What you need to do:
Identify all lines in the listing that include the word "social", and copy them out.

Material for the task:
▶
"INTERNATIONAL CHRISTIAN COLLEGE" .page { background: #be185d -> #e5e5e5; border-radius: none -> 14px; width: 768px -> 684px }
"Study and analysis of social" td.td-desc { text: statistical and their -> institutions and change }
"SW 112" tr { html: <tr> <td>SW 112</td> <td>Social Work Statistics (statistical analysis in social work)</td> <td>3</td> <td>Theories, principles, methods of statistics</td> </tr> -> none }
◀
▶
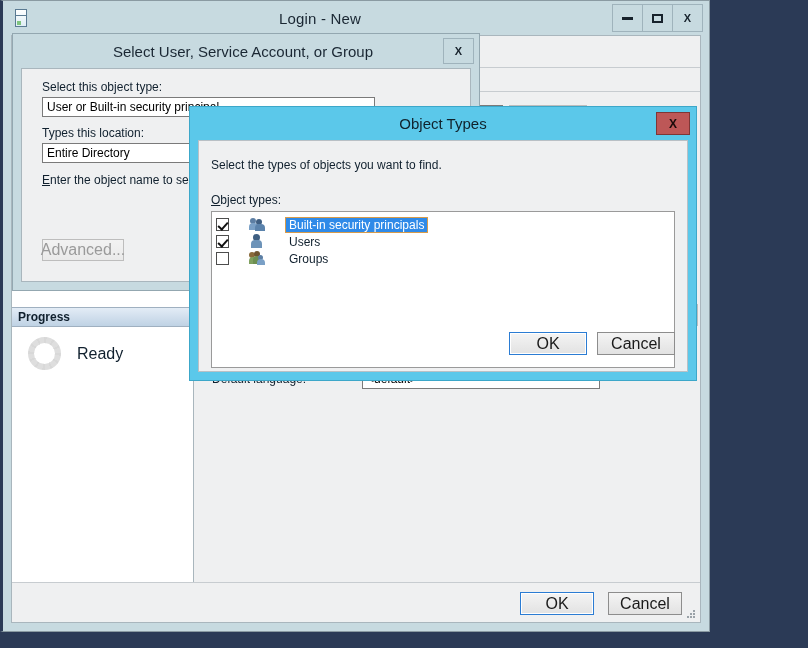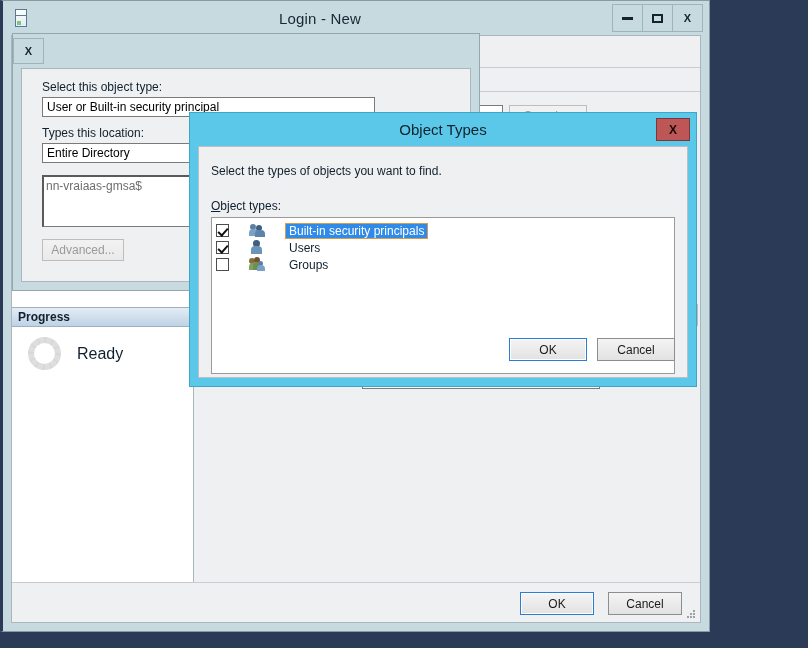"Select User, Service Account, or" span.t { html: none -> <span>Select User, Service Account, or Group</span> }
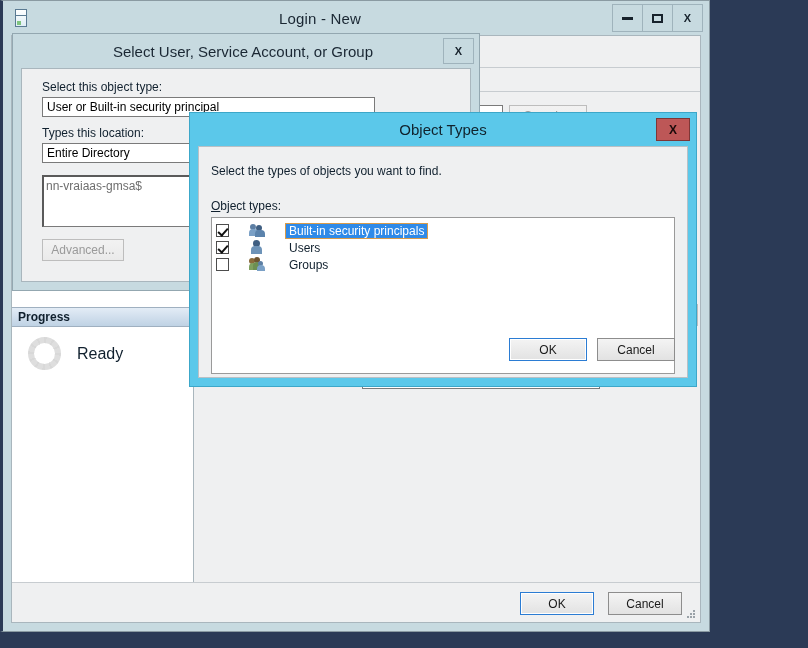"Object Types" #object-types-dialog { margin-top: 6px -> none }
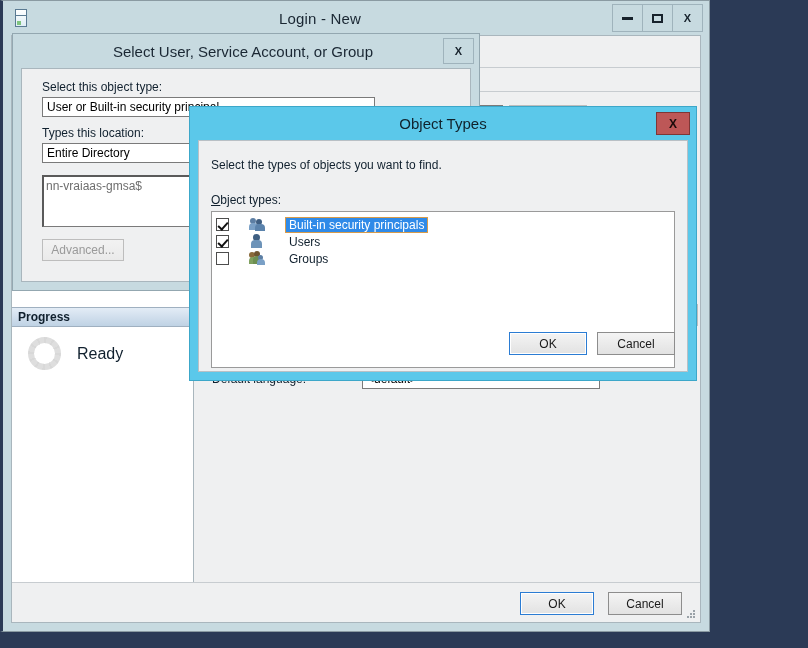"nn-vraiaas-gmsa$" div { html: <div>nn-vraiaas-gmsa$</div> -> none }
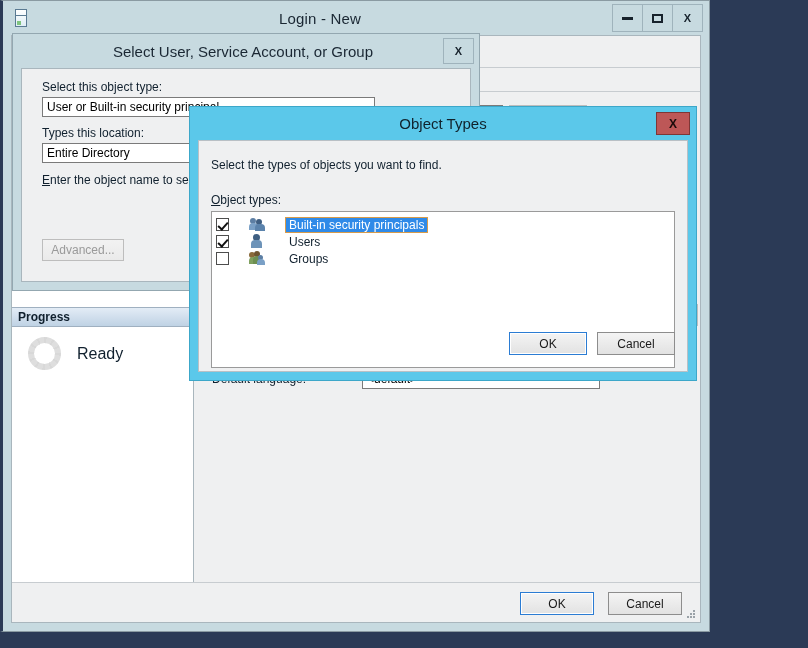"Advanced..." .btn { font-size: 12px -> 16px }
◀
Response to the exercise:
"Study and analysis of social" td.td-desc { text: statistical and their -> institutions and change }
"SW 112" tr { html: <tr> <td>SW 112</td> <td>Social Work Statistics (statistical analysis in social work)</td> <td>3</td> <td>Theories, principles, methods of statistics</td> </tr> -> none }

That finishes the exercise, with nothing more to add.